◆ Your assignment ◆
The copy you return should hold every record below word for word and no images.

(Web page edit records)

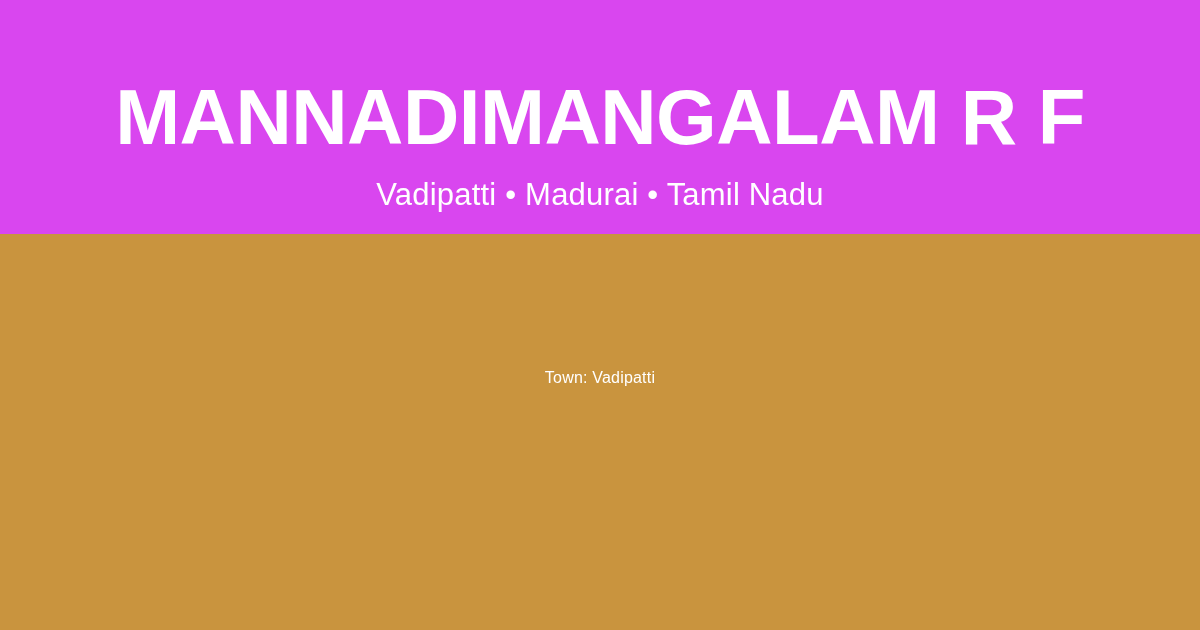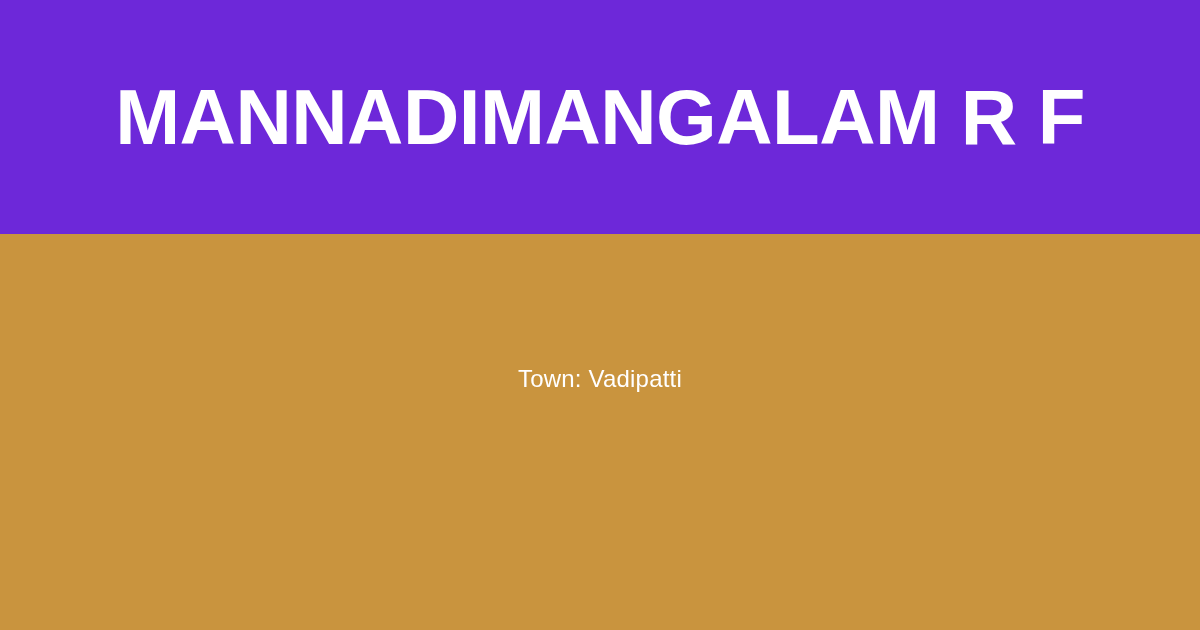--- a/index.html
+++ b/index.html
@@ -21,21 +21,21 @@
     height: 630px;
     display: flex;
     flex-direction: column;
   }
 
   
   .band-top {
     position: relative;
     width: 100%;
     height: 234px;
-    background: #6d28d9;
+    background: #d946ef;
     box-sizing: border-box;
     display: flex;
     flex-direction: column;
     align-items: center;
     justify-content: flex-start;
     padding-top: 78px;
   }
 
   .title {
     margin: 0;
@@ -72,21 +72,21 @@
     height: 317px;
     background: #c9943e;
     display: flex;
     align-items: center;
     justify-content: center;
   }
 
   .meta-line {
     margin: 0;
     color: #ffffff;
-    font-size: 24px;
+    font-size: 16px;
     line-height: 1.3;
     font-weight: 400;
     text-align: center;
     letter-spacing: 0.2px;
     position: relative;
     top: -14px;
   }
 
   .watermark {
     position: absolute;
@@ -100,20 +100,21 @@
     white-space: nowrap;
   }
 </style>
 </head>
 <body>
 
 <div class="card">
 
   <div class="band-top">
     <h1 class="title">MANNADIMANGALAM R F</h1>
+    <p class="subtitle">Vadipatti • Madurai • Tamil Nadu</p>
   </div>
 
   <div class="band-bottom">
     <p class="meta-line">Town: Vadipatti</p>
 
   </div>
 
 </div>
 
 </body></html>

◆ Task output ◆
--- a/index.html
+++ b/index.html
@@ -21,21 +21,21 @@
     height: 630px;
     display: flex;
     flex-direction: column;
   }
 
   
   .band-top {
     position: relative;
     width: 100%;
     height: 234px;
-    background: #6d28d9;
+    background: #d946ef;
     box-sizing: border-box;
     display: flex;
     flex-direction: column;
     align-items: center;
     justify-content: flex-start;
     padding-top: 78px;
   }
 
   .title {
     margin: 0;
@@ -72,21 +72,21 @@
     height: 317px;
     background: #c9943e;
     display: flex;
     align-items: center;
     justify-content: center;
   }
 
   .meta-line {
     margin: 0;
     color: #ffffff;
-    font-size: 24px;
+    font-size: 16px;
     line-height: 1.3;
     font-weight: 400;
     text-align: center;
     letter-spacing: 0.2px;
     position: relative;
     top: -14px;
   }
 
   .watermark {
     position: absolute;
@@ -100,20 +100,21 @@
     white-space: nowrap;
   }
 </style>
 </head>
 <body>
 
 <div class="card">
 
   <div class="band-top">
     <h1 class="title">MANNADIMANGALAM R F</h1>
+    <p class="subtitle">Vadipatti • Madurai • Tamil Nadu</p>
   </div>
 
   <div class="band-bottom">
     <p class="meta-line">Town: Vadipatti</p>
 
   </div>
 
 </div>
 
 </body></html>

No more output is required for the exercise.